Secondly, it is in the places of crossing in their lives and many today, it seems to me, in the places of commitments different from ours but of presence in the fractures, of discovery that there is a crossing that is played out.
Finally, the third importance for today’s call is the passage and, for some, the more complicated passage to commitment. Because there is a real vocation at stake here: to move on to an “I want”; to move on from what we are looking for, like the rich young man: “All this I want to do” to “Something is missing”: “Something is missing in you “. The call to find that “something” is to follow someone, to follow Christ who is the way to life, not to be deaf to the call of the King. To allow oneself to hear the one who calls in there. Christ is calling, and to say to oneself: ” Here!
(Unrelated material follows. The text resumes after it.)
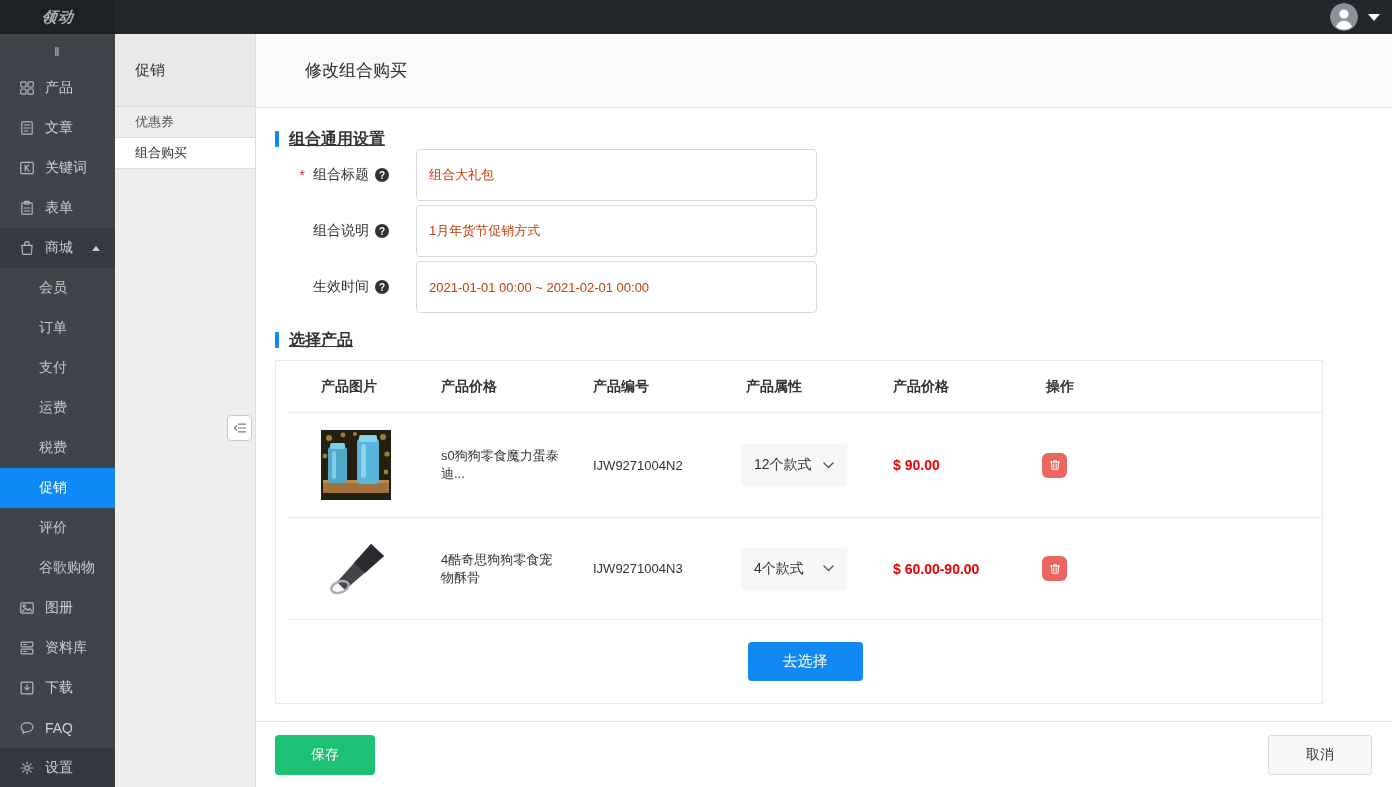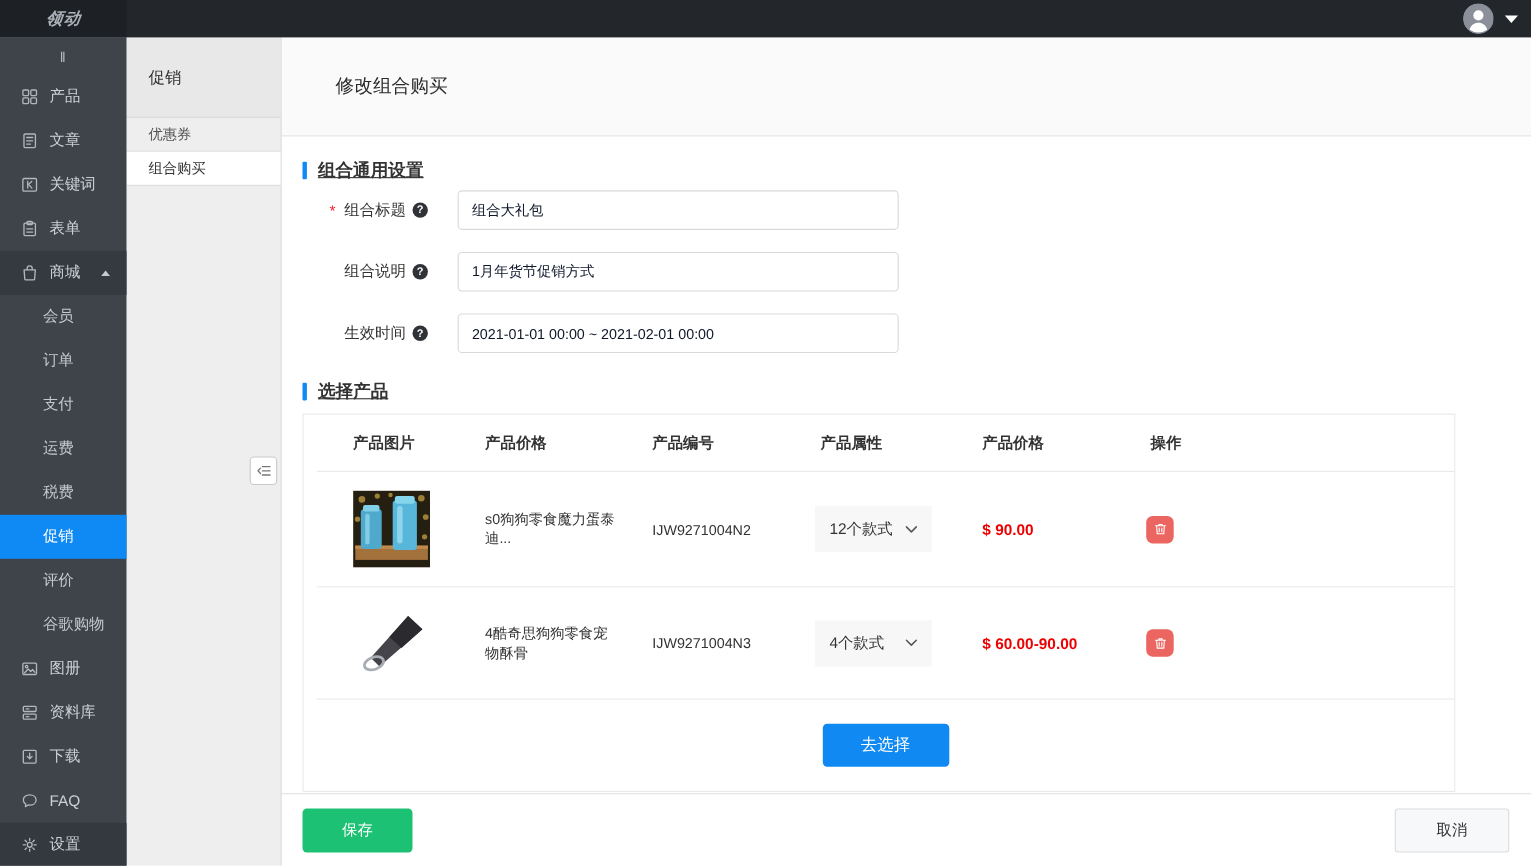"修改组合购买" .page-header { height: 90px -> 74px }
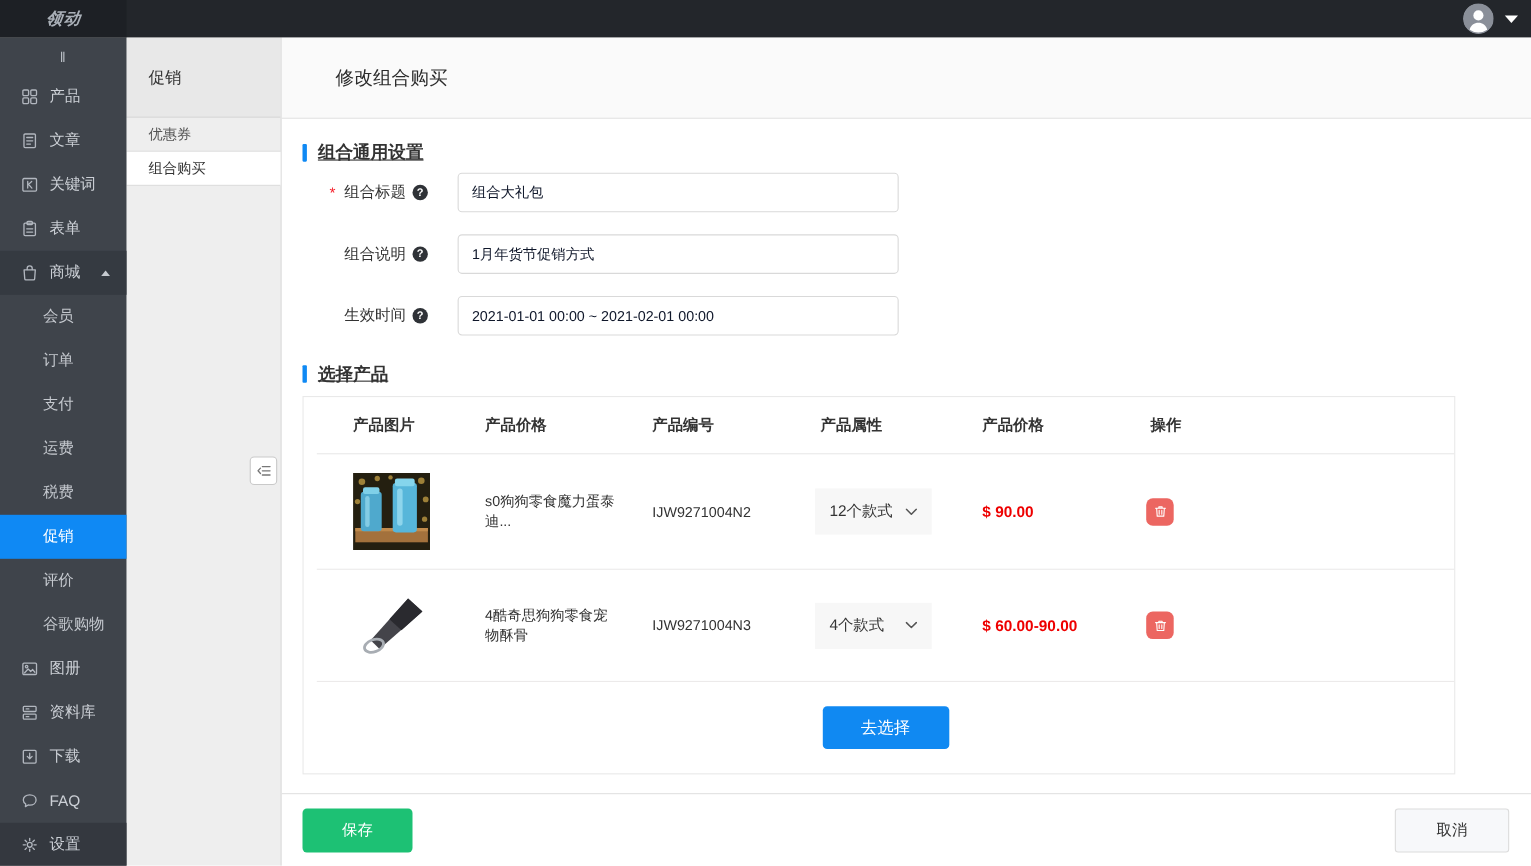"组合大礼包" .f-input { color: #0f172a -> #c2410c; height: 36px -> 52px }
I have a vocation “, whatever it may be, that of the disciples, that of Zacchaeus, that of following Jesus or that of being at home like Zacchaeus. As Madeleine Delbrêl said, there are people in the houses and people in the streets. But how do we accompany this listening, a search for a vocation, whatever it may be? To say “I want to” is complicated today. Is this voluntarism? But willpower is also in some ways a faculty of affectivity, not simply of effectiveness. Simply, at some point, we must be able to say “I want” as in the offering in the King’s call: “I want and I desire”. Desire without will may be vain, but desire is the wind that pushes the sails, that which makes us move forward and, as a result, an “I want” is to give oneself a rudder that guides, otherwise one risks gybing. Accompanying these vocations, discovering that each one has a vocation, the passage to an “I want”, is perhaps, it seems to me, the most complex, the slowest, the most difficult element today.
Extract from a conference given by Bertrand Cassaigne, SJ 2 and 3 December 2017
Further information
In our appeals to young people, is there any rejoicing going on? In what ways do I move from “desire to service”? How am I attentive to the emergence of vocations, whatever they may be?